Zoom : au-delà du succès, un risque pour le tourisme d’affaires

Zoom Communications a dépassé toutes les estimations de performance au cours du deuxième trimestre 2020. Cette brillante réussite cache cependant le risque d’une détérioration des activités dans le secteur du tourisme d’affaires.

Zoom Video Communications qui est coté sur le marché boursier américain des valeurs technologiques (Nasdaq) a publié ses résultats du 2e trimestre le 31 août, et ses performances ont été au-delà des attentes des analystes et investisseurs. Ainsi, la valeur de son action a terminé les échanges à la clôture de la Bourse en hausse de 22,85%.

L’entreprise est devenue une machine à générer du cash et de la plus-value boursière. Son bénéfice net par action a atteint 92 centimes de dollars, soit plus du double des 45 centimes anticipés par le consensus des analystes. Cette performance tient du chiffre d’affaires qui a lui aussi dépassé les attentes pour atteindre 663,5 millions de dollars contre 500,5 millions de dollars espérés.

Sur une comparaison annuelle, la croissance des revenus s’accélère au cours du deuxième trimestre. Ils sont en hausse de 355% comparés à ceux de la même période en 2019. Au terme du premier trimestre, la croissance annuelle du chiffre d’affaires était de seulement 168%. Cela est dû à la digitalisation des rencontres suite au confinement imposé par le coronavirus.

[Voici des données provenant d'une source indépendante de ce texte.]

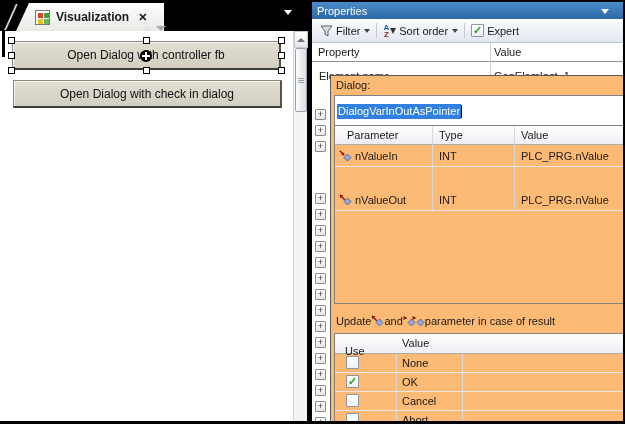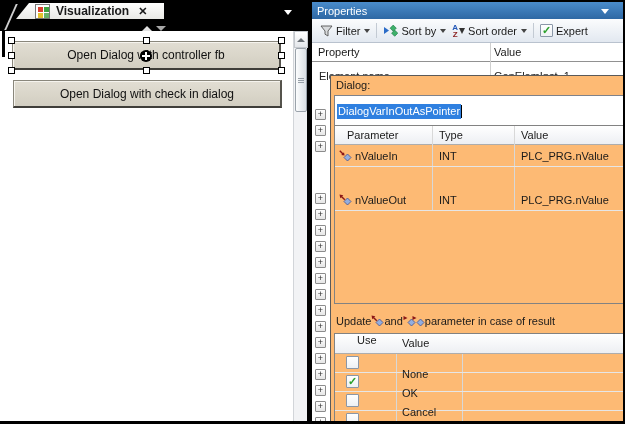"Visualization" .tab { height: 16px -> 28px }
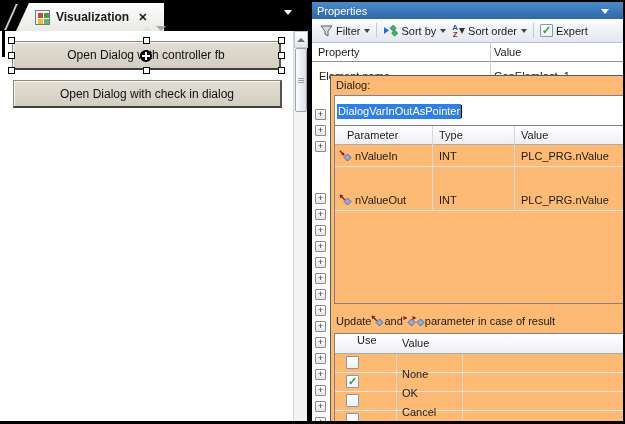"Sort by" span.tb-item { html: <span> <svg> <path></path> <rect></rect> <rect></rect> </svg> <span>Sort by</span> <i></i> </span> -> none }
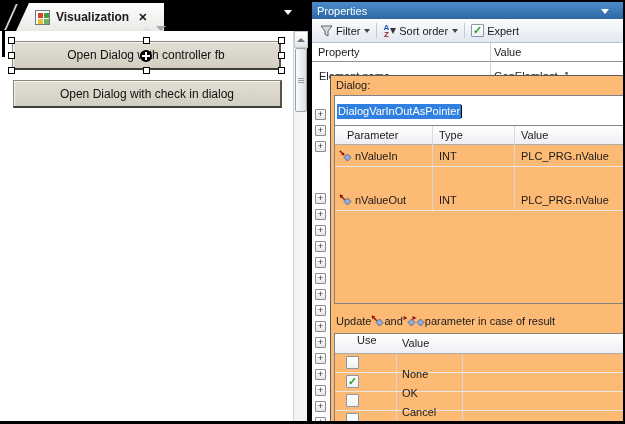"Use" .rtable .th1 { margin-left: 12px -> none; top: 0 -> 11px }
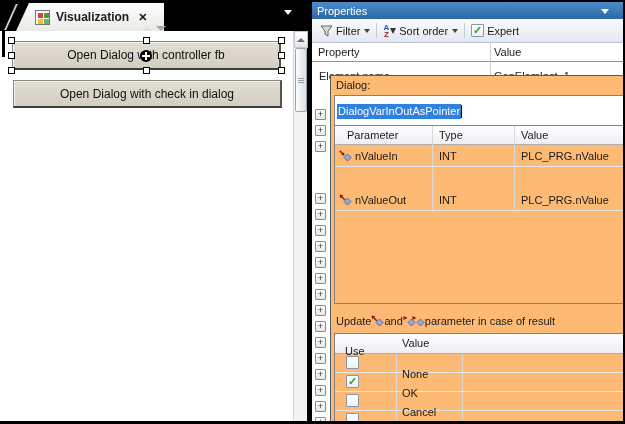"None" .rrow .rlabel { top: 14px -> 3px }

La possibilité d’enregistrer les conversations et réunions effectuées a certainement séduit plusieurs utilisateurs contraints de rester chez eux. En conséquence, leur nombre a quadruplé.

Le succès de Zoom masque cependant des risques pour un autre secteur : celui du tourisme qui englobe les logements lors des séjours professionnels, les conférences et le transport notamment aérien et ferroviaire. Un autre secteur qui est aussi menacé est celui des locations de bureaux. A mesure que les individus et les organisations s’habituent aux travaux et échanges en ligne, les déplacements sont constamment réduits.